Était-ce la perspective de cette signature ou la pleine lune qui m'empêchait de dormir? J'avais déjà bu pas mal, pour essayer de m'abrutir mais je n'avais réussi qu'à me réveiller définitivement et à transpirer davantage dans les draps déjà moites de ce début d'été. Alors, j'avais erré dans les rues de Manhattan jusqu'à cette bulle de lumière, grillant cigarette sur cigarette, ce qui fait que, lorsque je le vis, j'avais une soif du tonnerre de Dieu.
Il y avait déjà un type, à l'angle du bar. Il ne devait pas en être à sa première bière, les bras accoudés sur le bois de la tablette, le feutre vissé sur le crâne, malgré la chaleur, le regard perdu sur les reflets de la vitre qui lui faisait face. Quand j'étais rentré, il avait à peine bougé, comme ces vieux chiens qui, lorsqu'un bruit les réveille, entrouvrent à peine un œil sans même que leurs moustaches frémissent. Je m'étais assis sur un des tabourets hauts, un peu plus loin, sans envie aucune d'engager la conversation.
Le barman, tout en blanc, une sorte de calot de marin penché sur ses cheveux blonds, n'était pas du genre causeur non plus. Mais lui, à plusieurs reprises, je le surpris à me lancer de discrets coups d'œil en coin alors qu'il s'activait à nettoyer le zinc, penché en avant.
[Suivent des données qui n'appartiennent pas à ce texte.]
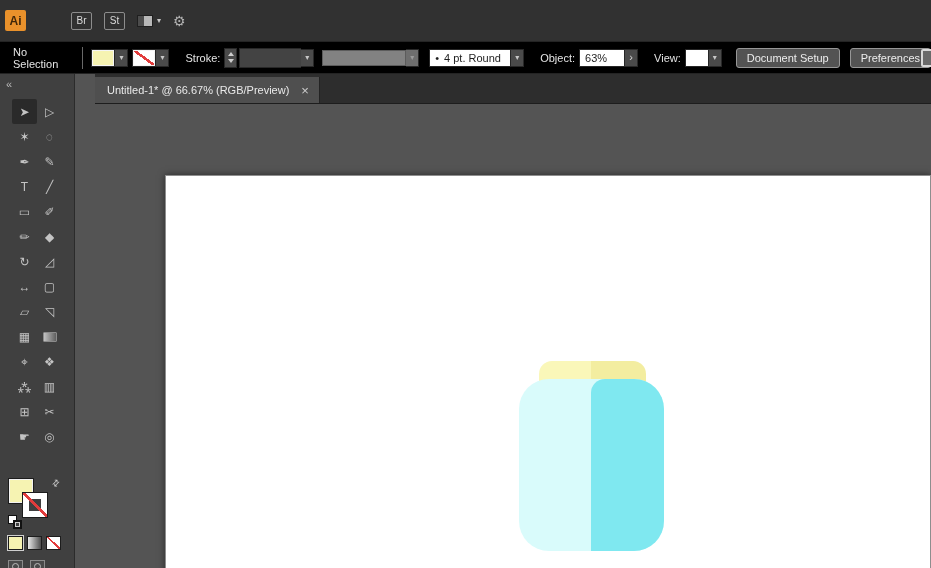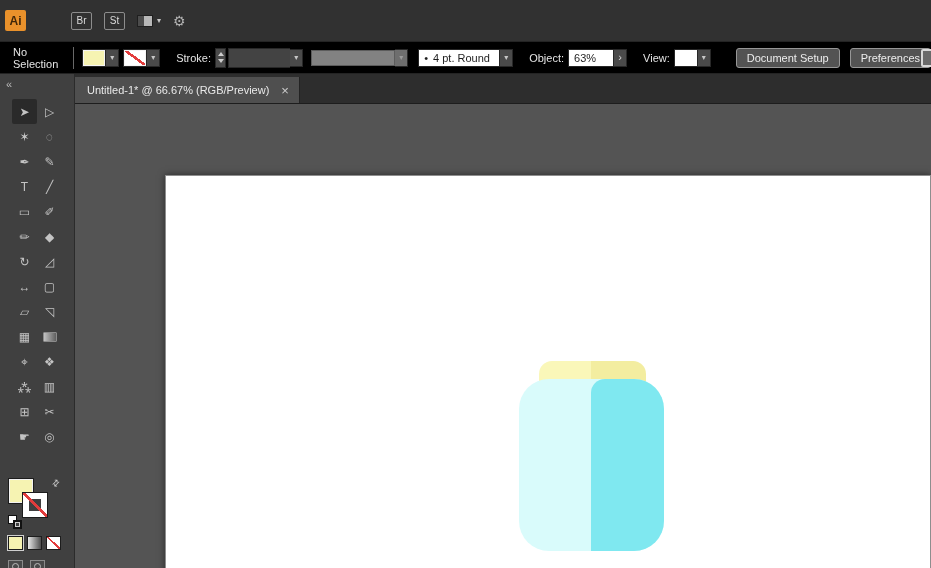--- a/index.html
+++ b/index.html
@@ -113,21 +113,21 @@
   .cbn { width: 15px; height: 14px; border: 1px solid #1d1d1d; }
   .cbn-color { background: var(--fill, #F6F3B2); box-shadow: 0 0 0 1px #cfcfcf; }
   .cbn-gradient { background: linear-gradient(90deg,#e8e8e8,#4d4d4d); }
 
   .drawmodes { position: absolute; top: 486px; left: 8px; display: flex; gap: 7px; }
   .dm { width: 15px; height: 13px; border: 1px solid #8b8b8b; background: #4a4a4a; position: relative; }
   .dm-inner { position: absolute; left: 3px; top: 2px; width: 7px; height: 7px; border: 1px solid #bcbcbc; border-radius: 50%; }
 
   
   .docarea { flex: 1; display: flex; flex-direction: column; min-width: 0; }
-  .tabbar { height: 30px; background: #2d2d2d; display: flex; align-items: flex-end; border-bottom: 1px solid #1d1d1d; }
+  .tabbar { height: 30px; background: #2d2d2d; display: flex; align-items: flex-end; border-bottom: 1px solid #1d1d1d; margin-left: 20px; }
   .tab {
     height: 26px; background: #4f4f4f; color: #e9e9e9; font-size: 11px;
     display: flex; align-items: center; gap: 12px; padding: 0 10px 0 12px;
     border-right: 1px solid #232323; white-space: nowrap;
   }
   .tab-close { color: #cdcdcd; font-size: 13px; line-height: 1; }
 
   .canvas { flex: 1; position: relative; background: var(--canvasbg, #545454); overflow: hidden; }
   .artboard {
     position: absolute; left: 90px; top: 71px; width: 766px; height: 405px;
@@ -216,21 +216,21 @@
   </div>
 
   <span class="lbl">View:</span>
   <div class="swgroup">
     <div class="style-swatch"></div>
     <div class="ddbtn">
         <span class="caret">▾</span>
       </div>
   </div>
 
-  <div class="cb-btn" style="margin-left:25px">Document Setup</div>
+  <div class="cb-btn" style="margin-left:14px">Document Setup</div>
   <div class="cb-btn">Preferences</div>
 
   <div class="cb-right-icon"></div>
 </div>
 
 <div class="main">
 
   <div class="toolcol">
     <div class="collapse">«</div>
     <div class="tools">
Il n'était pas beau, il avait ce genre de laideur qui approche de la beauté et en est encore davantage attirante. Immédiatement, je sus que j'avais envie de lui. Je pense qu'il avait envie de moi aussi.
C'est alors qu'elle est entrée, une belle femme, grande, rousse, habillée d'une robe légère, rouge, de saison, le teint pâle des vraies rousses qui ne s'exposent jamais au soleil. Connaissait-elle déjà l'autre client? Elle ne l'a pas regardé, comme s'il n'était pas là où que leur grande familiarité quotidienne la dispensait de tout forme de salutation. C'est vers moi qu'elle se dirigea tout de suite, en commandant sa bière au barman. Elle s'assit sur le tabouret voisin du mien et alluma une cigarette en attendant sa boisson. La fumée de la blonde qui se consumait me revenait sur le visage, ce qui n'était pas pour me déplaire.
La femme elle-même avait un étrange parfum, à la fois léger et capiteux, comme un sexe avant qu'il ne s'échauffe, un parfum dont je n'aurais pu dire si elle venait de s'en passer quelques gouttes d'un flacon ou si c'était son odeur naturelle. Elle ne m'adressait pas la parole, était proche de moi à me frôler le coude et ne me regardait pas, perdue dans la contemplation de sa cigarette. Elle ne pouvait pas ne pas m'avoir vu. Que voulait-elle? Son manège, en plus, me gênait dans mon approche du barman et je voyais bien que lui aussi aurait donné son salaire du jour pour la voir s'éloigner. Mais il ne disait rien, évidemment. Trois hommes et une femme dans un bocal, une histoire sans paroles, sans presque de mouvements, sauf celui de la femme faisant, d'un tressaillement du poignet, tomber la cendre dans le cendrier, ceux, rares, du troisième client pour porter sa choppe à ses lèvres et ceux, comme miniaturisés, du barman lessivant une soucoupe blanche.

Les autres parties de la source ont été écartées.